Friday 24 June 2022


Recently, I read Coaching Behind Bars, by Clare McGregor.  It tells the story of the birth, learning and successes of CIAO

CIAO (Coaching Inside And Out) works in prisons and with people convicted of offences or at risk of offending in our communities, as well as with their parents or carers.

It's an extraordinary story of Clare's curiosity and concern leading her to explore whether the kind of coaching that worked so well for her executive clients might be equally valuable for this group of people. 

From that exploration, CIAO has grown into a respected organisation, working alongside, but entirely separate from, the Criminal Justice system, and helping people to work on whatever they choose to work on. 

The offer is simple and quick: a limited number of sessions, to address some simple, but important questions: What do you want to change? Who are you? and How are you holding yourself back.

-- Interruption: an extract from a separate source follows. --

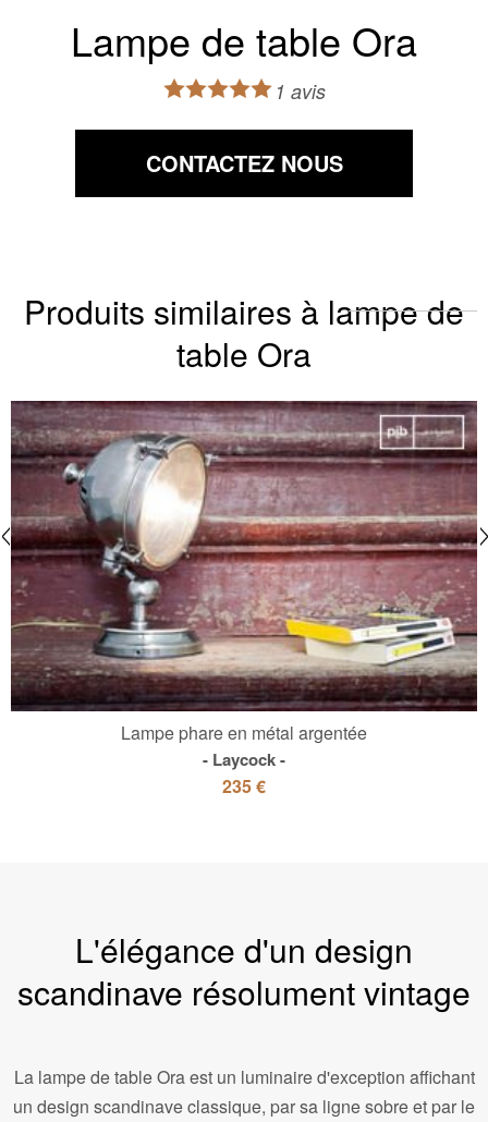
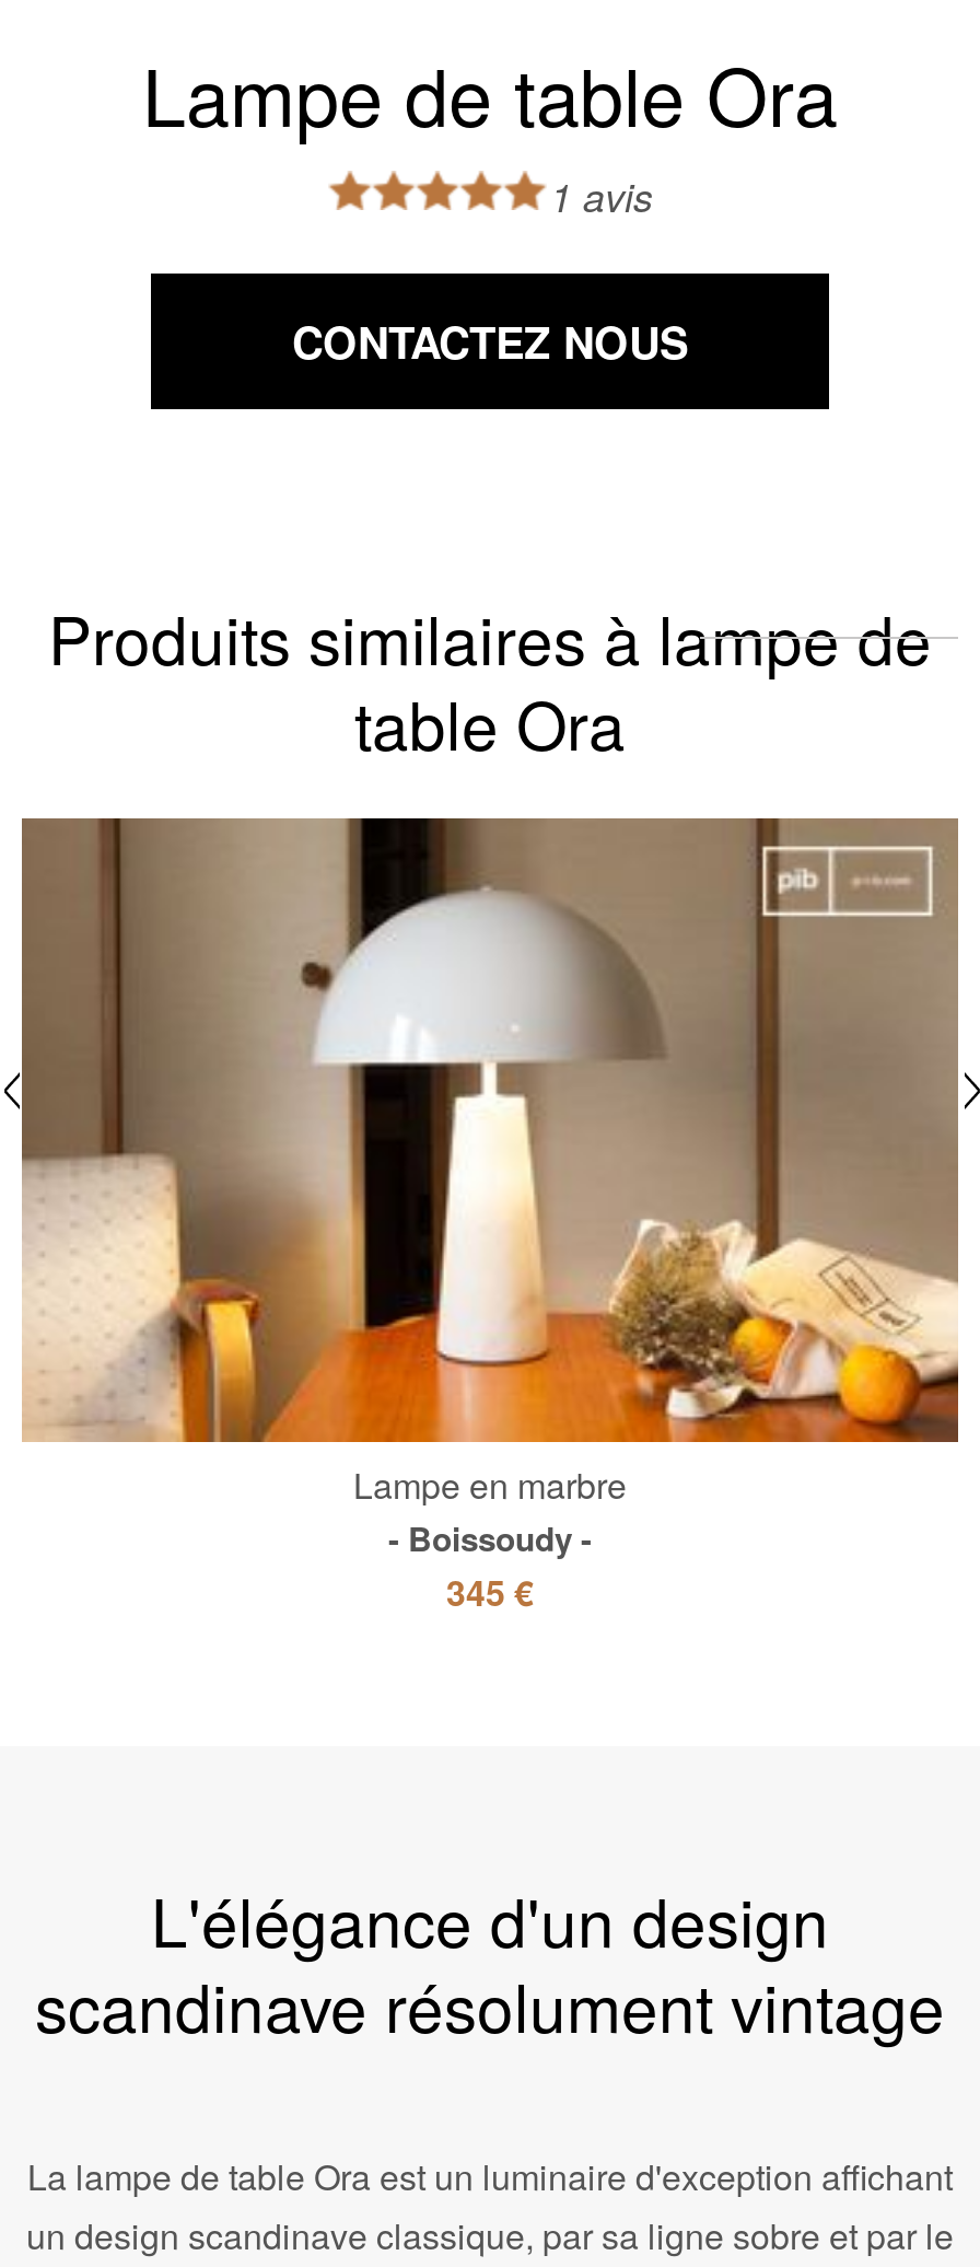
[10,400,478,798] [image] | Lampe phare en métal argentée | Laycock | 235 € -> [22,816,960,1617] [image] | Lampe en marbre | Boissoudy | 345 €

Perhaps the greatest testimony to their work - apart from the many individuals who tell very positive stories about its impact - is that in an environment where one might reasonably expect a degree of disenchantedness, if not cynicism, and certainly suspicion, all the people who engage in coaching do so on a completely voluntary basis, and nearly always because a previous coaching client has recommended the process to them.

What prompted me to read the book is the fact that I have just been recruited to join their team of supervisors: offering support, guidance and oversight to the coaches who are doing the frontline work.  As with all my supervisory work, I am sure that I will learn as much from the coaches I work with as they do from me.  In due course (and always observing confidentiality etc) I will share some of the generic, high-level learning on this blog.  In the meantime, do have a look at their work, and if you are a coach, and interested in supporting them, do get in touch.